Linear Regression: The Foundation
Regression models the relationship between independent variables $\mathbf{x}$ and a dependent variable $y$. Linear regression assumes this relationship is a weighted sum:
$$\hat{y} = w_1 x_1 + \ldots + w_d x_d + b = \mathbf{w}^T \mathbf{x} + b$$
For a full dataset with design matrix $\mathbf{X}$ (one row per example, one column per feature):
$$\hat{\mathbf{y}} = \mathbf{X}\mathbf{w} + b$$
The Two Core Assumptions
1. Linearity: $y$ can be expressed as a weighted sum of the features. This is the structural assumption — if the true relationship is non-linear, linear regression will systematically underfit.
2. Gaussian noise: any deviation between $y$ and $\hat{y}$ follows a Gaussian distribution. This assumption justifies the squared error loss — minimizing squared error is equivalent to maximizing the likelihood of observed data under Gaussian noise.
When noise is not Gaussian — for example, heavy-tailed or asymmetric distributions — squared error is no longer the optimal loss. Huber loss, quantile loss, or absolute error may be more appropriate.
The Loss Function
The squared error for a single example:
$$l^{(i)}(\mathbf{w}, b) = \frac{1}{2}(\hat{y}^{(i)} - y^{(i)})^2$$
Averaged over $n$ training examples:
$$L(\mathbf{w}, b) = \frac{1}{n} \sum_{i=1}^n \frac{1}{2}(\mathbf{w}^T \mathbf{x}^{(i)} + b - y^{(i)})^2$$
The factor of $\frac{1}{2}$ is a calculus convenience — the derivative of $\frac{1}{2}u^2$ is $u$, which cancels cleanly. The goal is:
$$\mathbf{w}^, b^ = \arg\min_{\mathbf{w}, b} L(\mathbf{w}, b)$$
Analytic Solution
For linear regression, a closed-form solution exists: $\mathbf{w}^* = (\mathbf{X}^T\mathbf{X})^{-1}\mathbf{X}^T\mathbf{y}$. In practice, gradient descent is used instead — the analytic solution requires inverting an $d \times d$ matrix, which is $O(d^3)$ and numerically unstable for large $d$ or near-singular matrices.

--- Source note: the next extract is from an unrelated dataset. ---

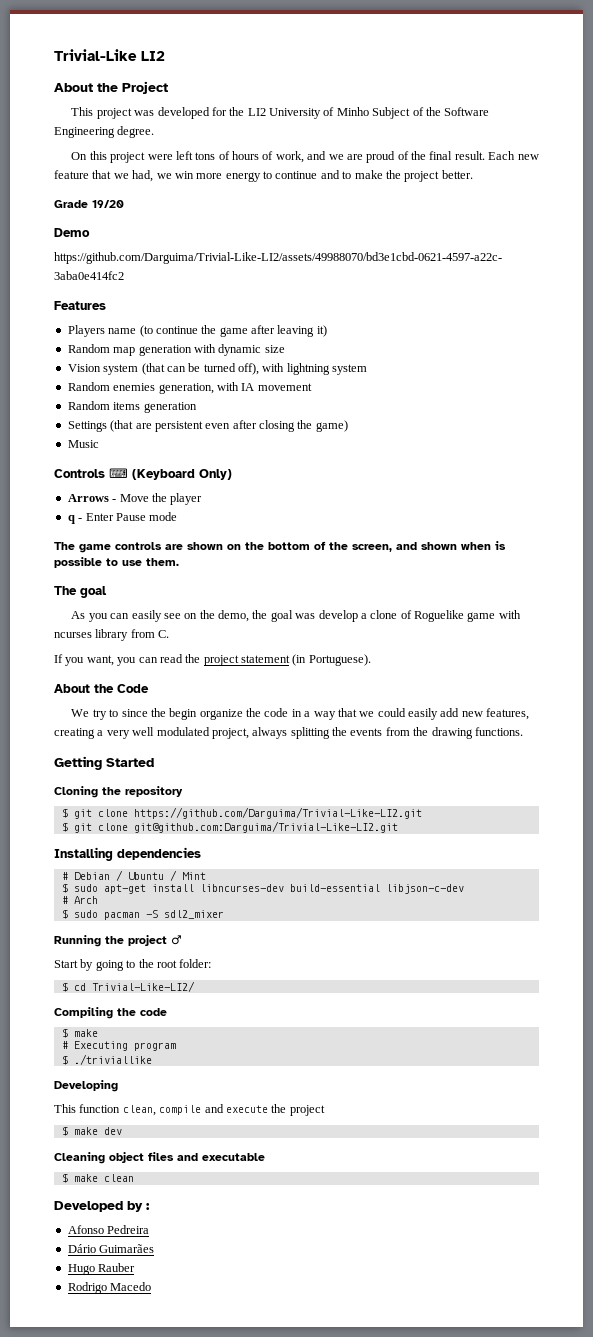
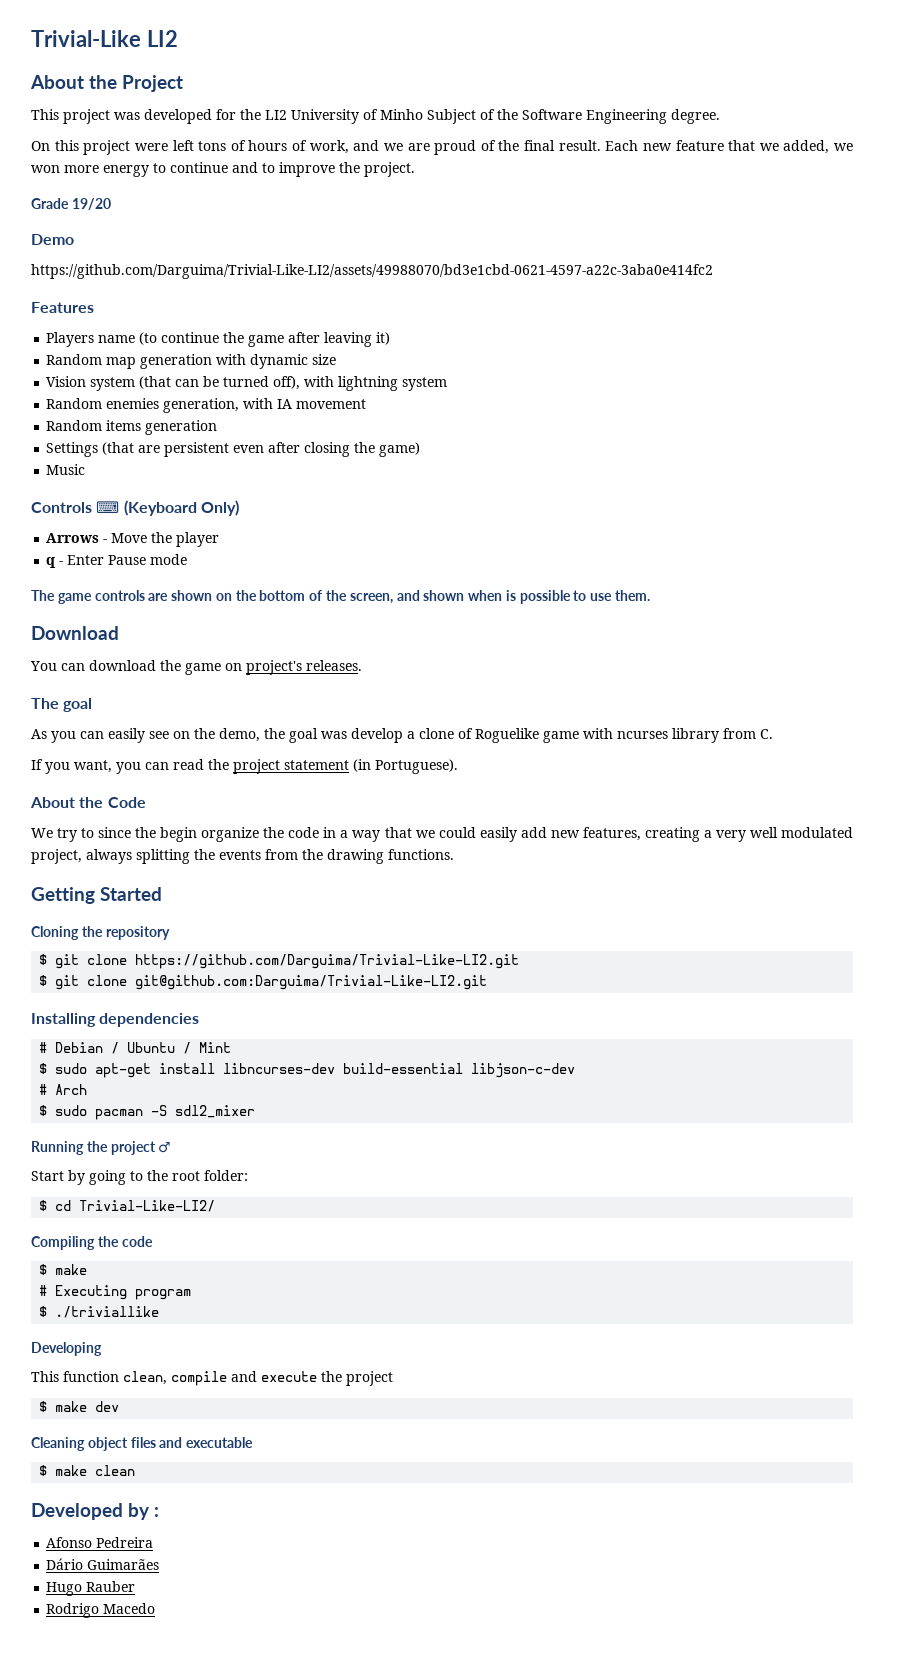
- Each new feature that we had, we win more energy to continue and to make the project better.
+ Each new feature that we added, we won more energy to continue and to improve the project.
+ Download
+ You can download the game on project's releases.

Logistic Regression: Classification via Linear Models
Logistic regression models the probability that a binary outcome is positive:
$$P(y=1 \mid \mathbf{x}) = \sigma(\mathbf{w}^T \mathbf{x} + b) = \frac{1}{1 + e^{-(\mathbf{w}^T \mathbf{x} + b)}}$$
The sigmoid function $\sigma$ maps any real number to $(0, 1)$, turning a linear output into a probability.
The Loss: Cross-Entropy
Logistic regression minimizes cross-entropy (log loss), not squared error:
$$L = -\frac{1}{n}\sum_{i=1}^n \left[ y^{(i)} \log \hat{p}^{(i)} + (1 - y^{(i)}) \log(1 - \hat{p}^{(i)}) \right]$$
This is the negative log-likelihood under a Bernoulli distribution — the correct loss when the noise assumption is binary rather than Gaussian.
The Key Identity
Logistic Regression ≈ Gaussian Naive Bayes
Logistic regression is a discriminative model: it learns $P(y \mid \mathbf{x})$ directly. Gaussian Naive Bayes is a generative model: it learns $P(\mathbf{x} \mid y)$ and $P(y)$, then applies Bayes’ theorem.

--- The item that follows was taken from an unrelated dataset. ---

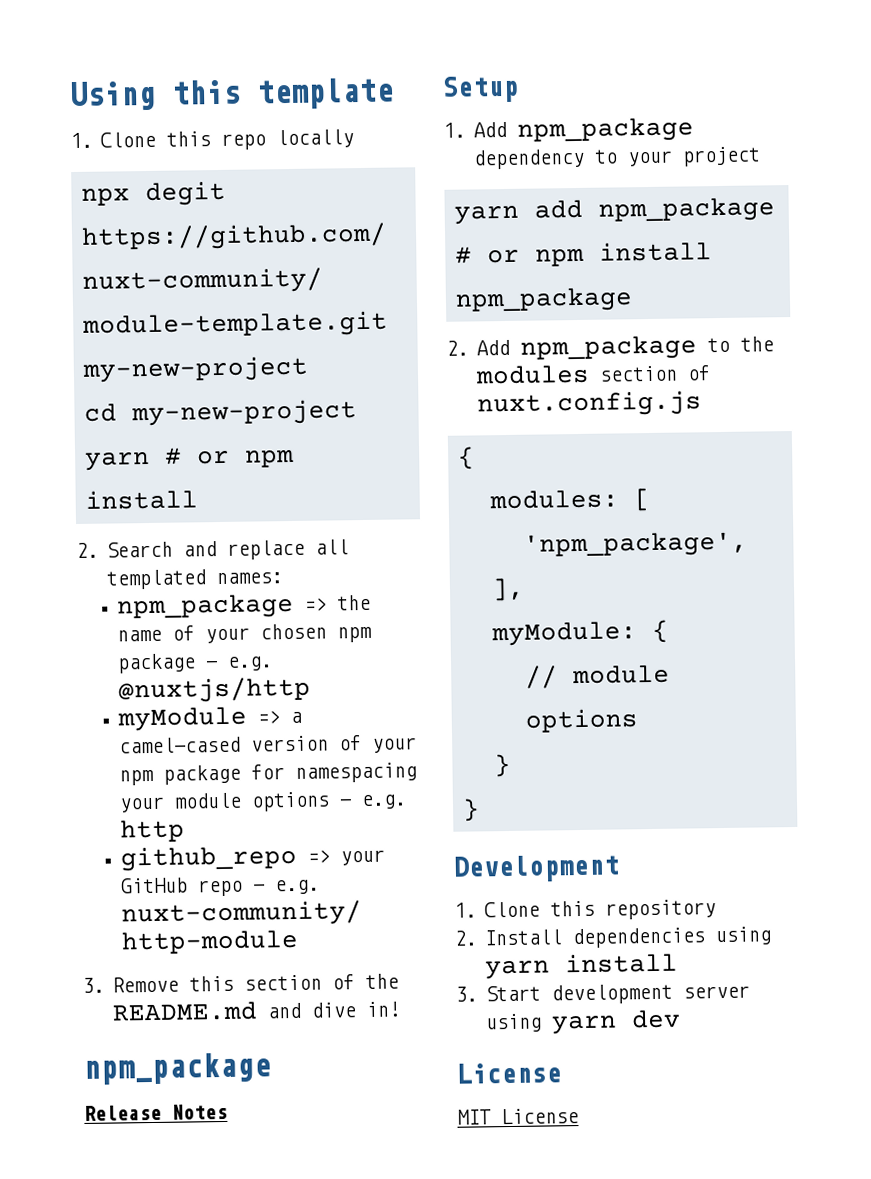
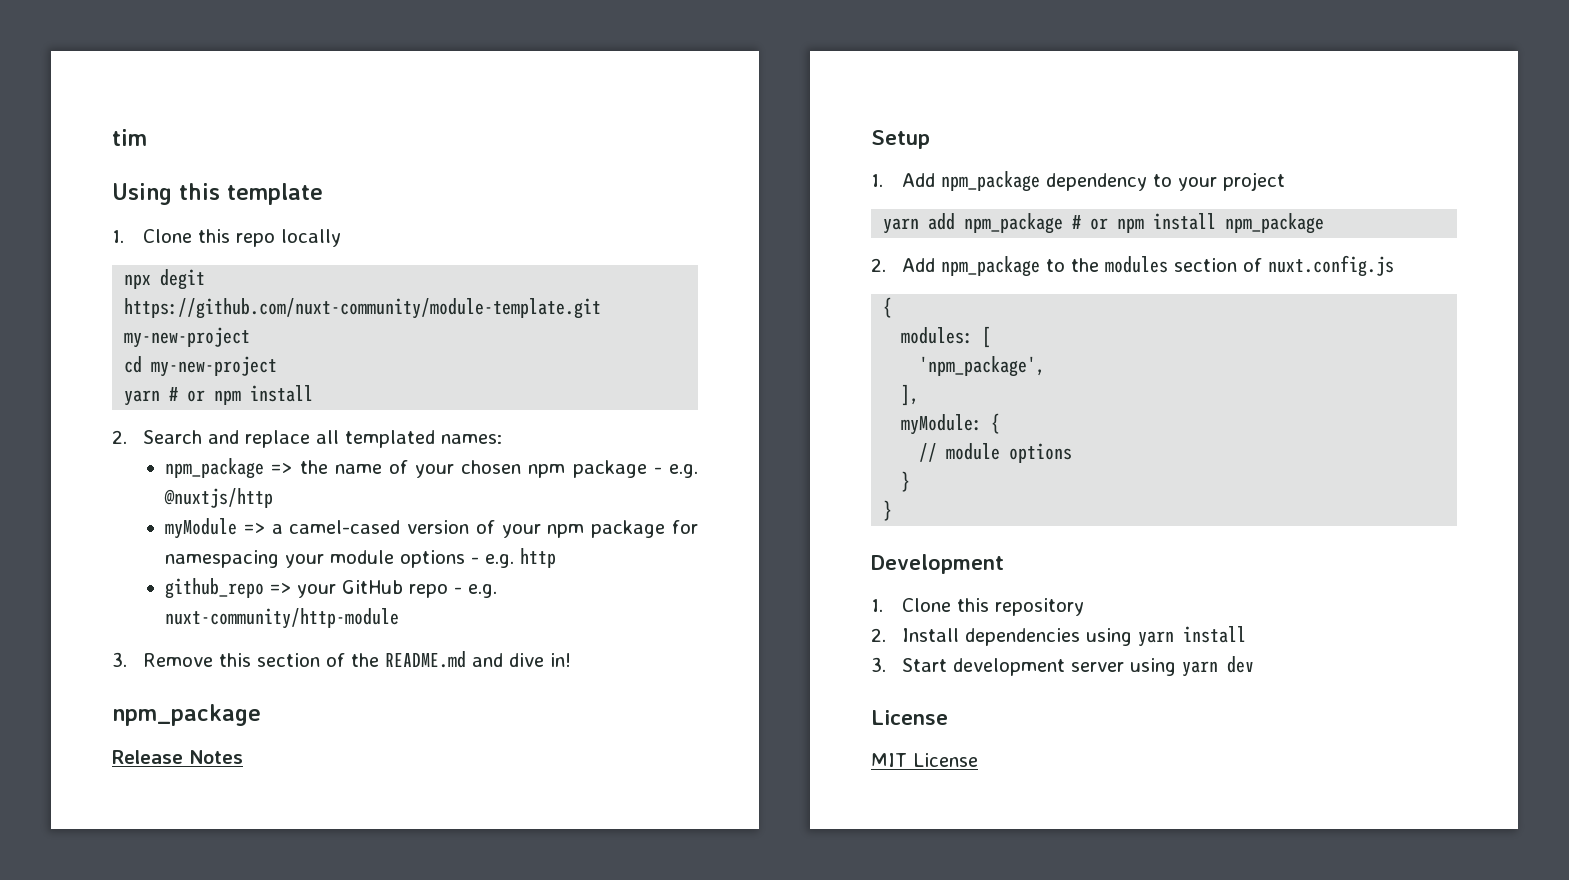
+ tim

When the class-conditional distributions $P(\mathbf{x} \mid y)$ are Gaussian with equal covariance matrices, these two models are equivalent — they produce the same decision boundary. Logistic regression estimates the boundary directly from data; Naive Bayes estimates the class distributions and derives the boundary implicitly. In practice, logistic regression is preferred because it makes fewer parametric assumptions and is more robust when the Gaussian assumption is violated.
From Linear Models to Neural Networks
A single linear layer is exactly linear regression (with squared error) or logistic regression (with cross-entropy). A neural network is a composition of multiple linear layers with non-linear activation functions between them.
The key insight: every neuron in a neural network is doing linear regression on its inputs. The non-linearity (ReLU, sigmoid, tanh) is what allows the composition to represent non-linear functions. Without activation functions, any depth of linear layers collapses to a single linear transformation — the product of weight matrices is still a matrix.
Understanding linear models is not just historical context — it is the foundation for understanding regularization (L1/L2 penalties on $\mathbf{w}$), optimization dynamics (gradient descent on a convex loss), and the role of the bias term in every network layer.